Among the entries, which lines carry the string "then"? Copy every one.

[Structured diff data]
== Segment start ==
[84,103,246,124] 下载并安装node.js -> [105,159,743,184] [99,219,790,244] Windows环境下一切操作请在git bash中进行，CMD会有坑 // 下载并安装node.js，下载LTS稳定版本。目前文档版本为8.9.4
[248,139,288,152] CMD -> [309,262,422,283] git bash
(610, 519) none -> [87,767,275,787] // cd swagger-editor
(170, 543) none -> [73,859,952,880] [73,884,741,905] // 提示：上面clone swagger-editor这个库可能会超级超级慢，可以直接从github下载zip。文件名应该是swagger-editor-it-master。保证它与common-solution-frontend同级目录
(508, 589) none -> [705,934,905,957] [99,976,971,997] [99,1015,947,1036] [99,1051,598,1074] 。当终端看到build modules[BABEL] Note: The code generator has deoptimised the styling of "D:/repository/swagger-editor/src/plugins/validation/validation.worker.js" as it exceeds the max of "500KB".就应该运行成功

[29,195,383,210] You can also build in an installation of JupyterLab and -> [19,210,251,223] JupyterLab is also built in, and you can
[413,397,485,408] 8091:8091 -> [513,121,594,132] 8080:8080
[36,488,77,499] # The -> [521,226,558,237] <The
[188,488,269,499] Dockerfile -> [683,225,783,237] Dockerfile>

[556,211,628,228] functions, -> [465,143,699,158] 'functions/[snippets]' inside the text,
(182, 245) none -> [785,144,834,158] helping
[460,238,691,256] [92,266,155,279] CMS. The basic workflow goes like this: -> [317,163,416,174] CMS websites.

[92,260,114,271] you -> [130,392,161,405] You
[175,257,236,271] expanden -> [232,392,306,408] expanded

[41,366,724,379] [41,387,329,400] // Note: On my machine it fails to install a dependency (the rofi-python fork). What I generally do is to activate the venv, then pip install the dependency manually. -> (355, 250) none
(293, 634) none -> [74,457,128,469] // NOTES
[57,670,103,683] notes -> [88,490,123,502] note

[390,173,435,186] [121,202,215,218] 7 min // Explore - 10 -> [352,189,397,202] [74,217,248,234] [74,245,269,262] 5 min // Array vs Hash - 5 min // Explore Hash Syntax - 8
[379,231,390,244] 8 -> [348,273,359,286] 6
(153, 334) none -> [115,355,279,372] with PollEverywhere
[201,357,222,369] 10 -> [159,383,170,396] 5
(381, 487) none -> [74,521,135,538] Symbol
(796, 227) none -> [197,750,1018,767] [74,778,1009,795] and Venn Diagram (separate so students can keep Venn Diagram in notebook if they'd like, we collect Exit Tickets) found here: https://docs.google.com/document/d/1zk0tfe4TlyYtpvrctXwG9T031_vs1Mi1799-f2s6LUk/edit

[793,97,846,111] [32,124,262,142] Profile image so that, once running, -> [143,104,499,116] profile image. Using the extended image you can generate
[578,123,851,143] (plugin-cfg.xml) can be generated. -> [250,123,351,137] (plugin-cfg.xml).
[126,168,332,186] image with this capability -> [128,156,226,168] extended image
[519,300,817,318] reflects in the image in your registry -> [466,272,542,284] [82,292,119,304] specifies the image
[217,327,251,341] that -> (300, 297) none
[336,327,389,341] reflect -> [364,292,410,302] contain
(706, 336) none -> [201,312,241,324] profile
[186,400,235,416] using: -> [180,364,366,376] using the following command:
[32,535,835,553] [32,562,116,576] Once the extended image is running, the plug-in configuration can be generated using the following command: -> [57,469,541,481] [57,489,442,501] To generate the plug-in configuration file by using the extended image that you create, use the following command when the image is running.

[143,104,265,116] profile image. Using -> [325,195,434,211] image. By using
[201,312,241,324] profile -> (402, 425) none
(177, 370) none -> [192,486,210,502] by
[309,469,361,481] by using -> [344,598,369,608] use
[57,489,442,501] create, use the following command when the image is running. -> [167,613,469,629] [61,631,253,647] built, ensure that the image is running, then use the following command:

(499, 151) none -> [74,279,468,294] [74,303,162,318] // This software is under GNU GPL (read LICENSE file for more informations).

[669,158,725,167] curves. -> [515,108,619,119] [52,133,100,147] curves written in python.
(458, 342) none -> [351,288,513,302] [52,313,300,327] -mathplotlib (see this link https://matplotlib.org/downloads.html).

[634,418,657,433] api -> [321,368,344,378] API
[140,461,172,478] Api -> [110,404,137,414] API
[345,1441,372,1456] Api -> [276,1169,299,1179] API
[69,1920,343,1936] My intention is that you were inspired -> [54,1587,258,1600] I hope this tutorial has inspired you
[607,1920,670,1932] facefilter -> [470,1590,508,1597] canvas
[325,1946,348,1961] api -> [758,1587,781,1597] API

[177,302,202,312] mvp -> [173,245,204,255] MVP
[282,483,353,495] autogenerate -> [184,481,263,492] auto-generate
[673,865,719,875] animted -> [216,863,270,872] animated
== Segment end ==
Written answer =>
[41,366,724,379] [41,387,329,400] // Note: On my machine it fails to install a dependency (the rofi-python fork). What I generally do is to activate the venv, then pip install the dependency manually. -> (355, 250) none
[57,489,442,501] create, use the following command when the image is running. -> [167,613,469,629] [61,631,253,647] built, ensure that the image is running, then use the following command:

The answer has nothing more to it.